Fig. 5(b) : Subset of a graph showing the connections for process P7422. Yellow nodes correspond to process, blue nodes correspond to computers, green nodes correspond to users and red nodes corresponds to blacklisted users.
The graph for computer C3070, having a high probability of being risky, is shown in Fig. 6(a). As we can see, five out of the 60 users who have recently logged onto this computer are blacklisted. Incorporating temporal information is important in this regard, since more recent logins to a computer by a blacklisted user should be given more weight than less recent logins.
Fig. 6(a) : Subset of a graph showing the connections to computer C3070. Blue nodes correspond to computers, green nodes correspond to users and red nodes correspond to blacklisted users.
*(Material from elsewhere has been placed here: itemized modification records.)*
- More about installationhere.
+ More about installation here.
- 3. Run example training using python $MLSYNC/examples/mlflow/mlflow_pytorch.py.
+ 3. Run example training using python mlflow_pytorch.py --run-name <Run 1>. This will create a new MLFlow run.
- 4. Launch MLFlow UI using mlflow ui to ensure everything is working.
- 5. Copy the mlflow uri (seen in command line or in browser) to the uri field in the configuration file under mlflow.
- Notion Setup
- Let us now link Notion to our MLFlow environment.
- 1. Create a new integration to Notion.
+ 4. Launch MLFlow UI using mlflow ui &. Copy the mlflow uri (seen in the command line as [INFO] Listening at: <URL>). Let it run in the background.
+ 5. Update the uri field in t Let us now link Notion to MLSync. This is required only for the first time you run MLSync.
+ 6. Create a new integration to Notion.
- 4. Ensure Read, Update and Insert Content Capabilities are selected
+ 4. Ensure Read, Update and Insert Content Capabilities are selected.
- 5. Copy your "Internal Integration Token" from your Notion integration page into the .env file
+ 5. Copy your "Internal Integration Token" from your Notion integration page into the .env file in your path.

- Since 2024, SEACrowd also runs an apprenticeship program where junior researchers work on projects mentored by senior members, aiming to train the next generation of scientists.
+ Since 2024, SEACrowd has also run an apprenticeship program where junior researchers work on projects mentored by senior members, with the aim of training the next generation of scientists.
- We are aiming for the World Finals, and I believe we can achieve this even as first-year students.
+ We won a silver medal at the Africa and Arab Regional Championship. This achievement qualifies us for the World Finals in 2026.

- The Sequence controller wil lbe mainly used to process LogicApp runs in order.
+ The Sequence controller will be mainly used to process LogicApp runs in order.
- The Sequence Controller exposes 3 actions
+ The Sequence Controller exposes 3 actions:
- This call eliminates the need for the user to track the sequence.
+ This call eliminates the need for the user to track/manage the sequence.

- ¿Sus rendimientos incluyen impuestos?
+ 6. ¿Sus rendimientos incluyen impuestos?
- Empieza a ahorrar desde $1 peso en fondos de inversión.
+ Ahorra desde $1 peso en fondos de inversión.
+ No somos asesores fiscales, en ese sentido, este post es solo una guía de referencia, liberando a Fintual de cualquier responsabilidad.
The graph for computer C16001, having a low probability of being risky, is shown in Fig. 6(b). The computer has logins from 20 users, none of them blacklisted, thereby making the computer C16001 the least risky.
Fig. 6(b) : Subset of a graph showing the connections to computer C16001. Blue nodes correspond to computers and green node correspond to users.
Conclusion
In this post, we described a method for detecting risky users and assets in an organization’s network given a subset of blacklisted users. The method scales well with large organizations having hundreds of thousands of users and assets. We also demonstrated how to incorporate additional information such as recency of interaction, rarity of the type of interaction, etc. into the model. The users and assets flagged as risky by the model should be investigated by forensic experts to truly categorize them as malicious or benign. This feedback loop with the forensic team can also be used to add validated risky users to the blacklist to bootstrap and improve the efficacy of the model.